Collaborative Research: Coupling System Chemistry and Time-Dependent Deformation of Cementitious Materials through Evolving Thermodynamic States

合作研究：通过演化热力学状态耦合系统化学和胶凝材料随时间的变形

• 批准号: 1300024
• 负责人: M. Tyler Ley
• 金额: $ 15万
• 依托单位: Oklahoma State University
• 依托单位国家: 美国
• 项目类别: Standard Grant
• 财政年份: 2013
• 资助国家: 美国
• 起止时间: 2013-06-01 至 2017-05-31
• 项目状态: 已结题
• 来源: https://www.nsf.gov/awardsearch/showAward?AWD_ID=1300024&HistoricalAwards=false
• 关键词: Collaborative; Research; Coupling; System; Chemistry

Recent research indicates that stress induced dissolution is a primary time-dependent deformation mechanism of various minerals. Based on recent modeling efforts, there is reason to believe that stress induced dissolution is also a significant deformation mechanism in cementitious materials. Thus, there is an expected coupling between the evolution of chemistry, microstructure development, and stress and strain states within cementitious materials. A primary objective of this project is to develop a fundamental thermodynamic model framework that links evolving system chemistry and mechanics of cementitious materials, and to implement the model through a computational method that predicts the fully coupled evolution of microstructure and viscoelastic/viscoplastic properties of the materials. In synergy with the fundamental modeling, novel experiments using time-stepping micro-computed tomography of stressed specimens will be performed to test the hypothesis that stress induces dissolution in cementitious materials.

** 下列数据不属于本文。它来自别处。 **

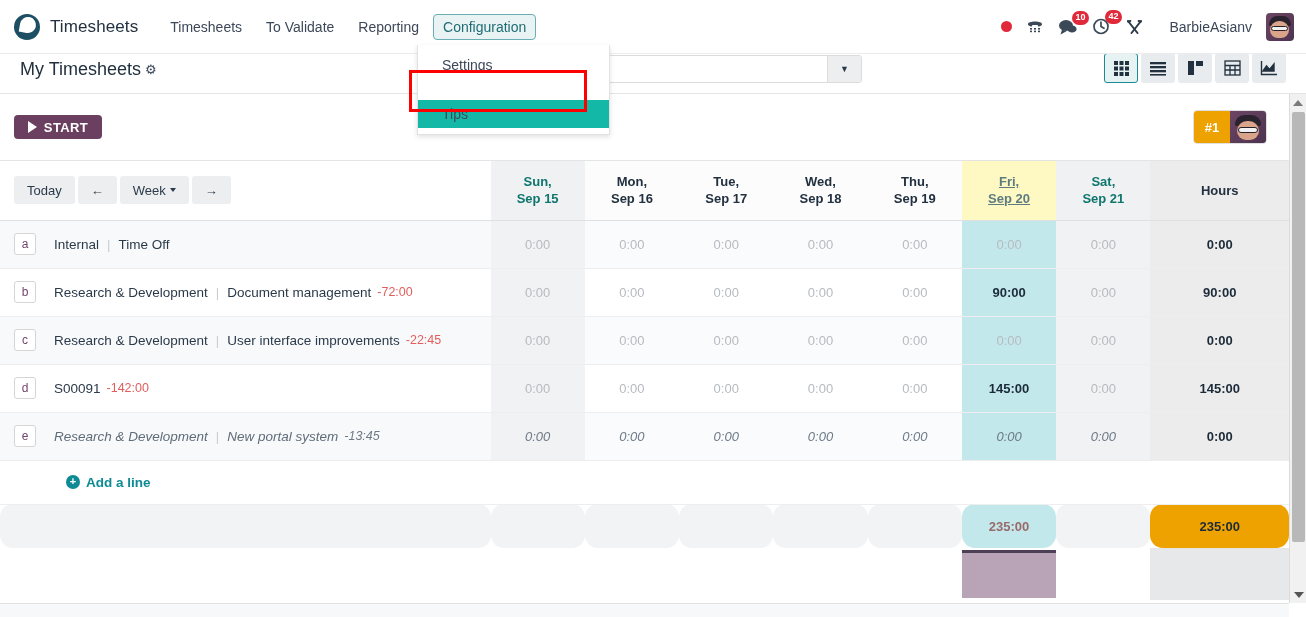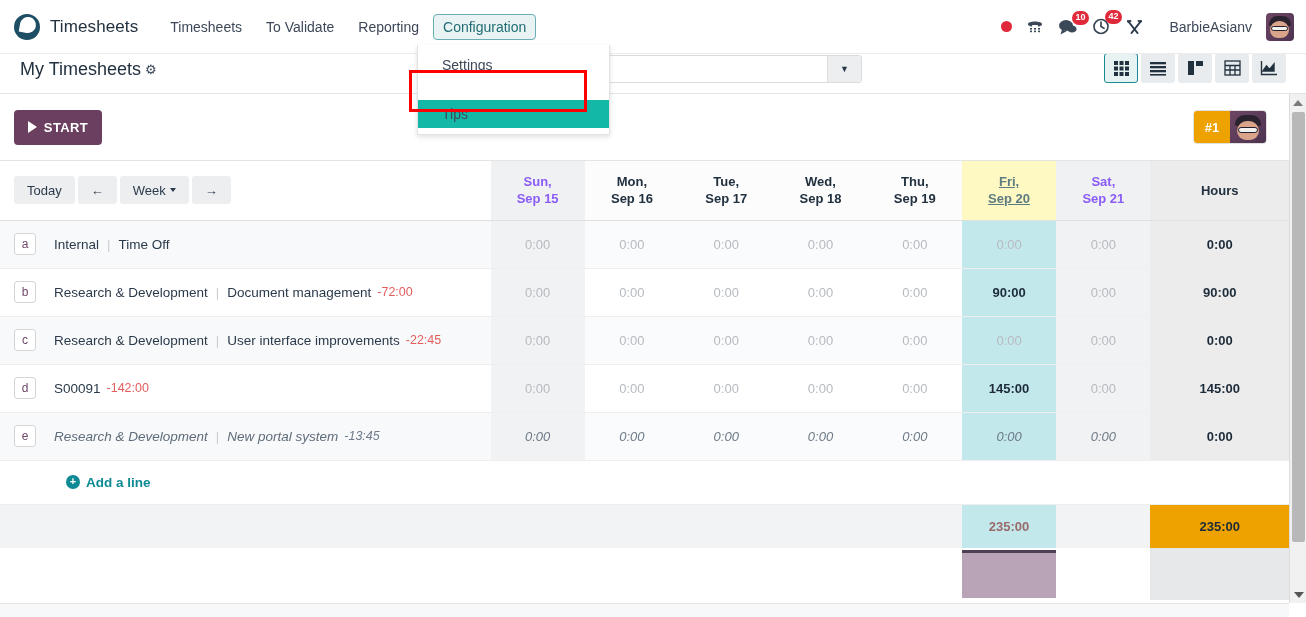"START" .start-btn { height: 35px -> 24px }
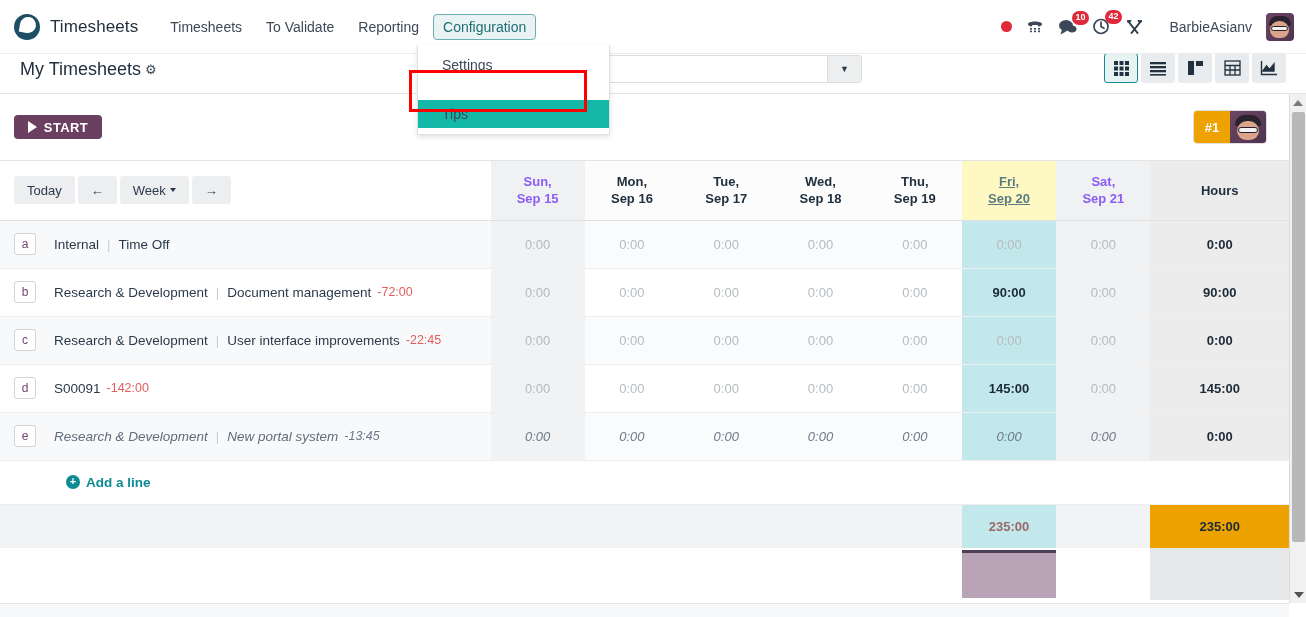"Sun," th.daycol.weekend { color: #8b5cf6 -> #0f766e }
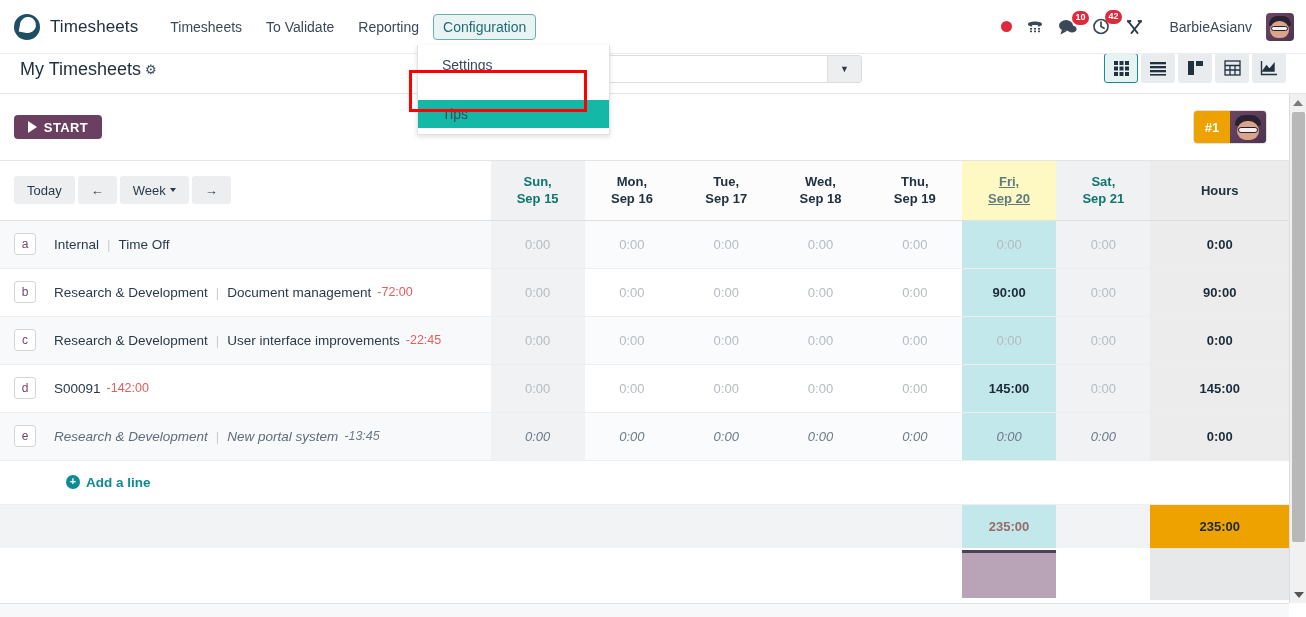"235:00" tr.totalrow td { border-radius: none -> 13px }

The results of this project will lead to important advances in understanding the evolution of constitutive properties and the underlying deformation mechanisms; this will ultimately help enable design of concrete with greater strength, toughness, durability, and sustainability. Concrete, the second most used commodity in the world, suffers from many structural and durability issues that result in substantial economic and environmental costs. The drawbacks of cementitious materials such as concrete may be attributed in part to design limitations associated with the lack of available modeling tools for effectively predicting the evolution of the material structure and properties. The results of this project will provide societal benefit by providing advanced modeling, experimental, and computational tools to help improve the economy, durability and sustainability of cementitious materials. Furthermore, other researchers will ultimately be able to freely implement the tools developed in this project to address a host of important issues with respect to concrete, such as degradation due to freeze-thaw cycling and chemical attack. A modeling approach that involves fundamental theory and coupling between chemistry and mechanical processes (such as deformation) has the capability to ultimately transform our understanding of the behavior of cementitious materials such as concrete.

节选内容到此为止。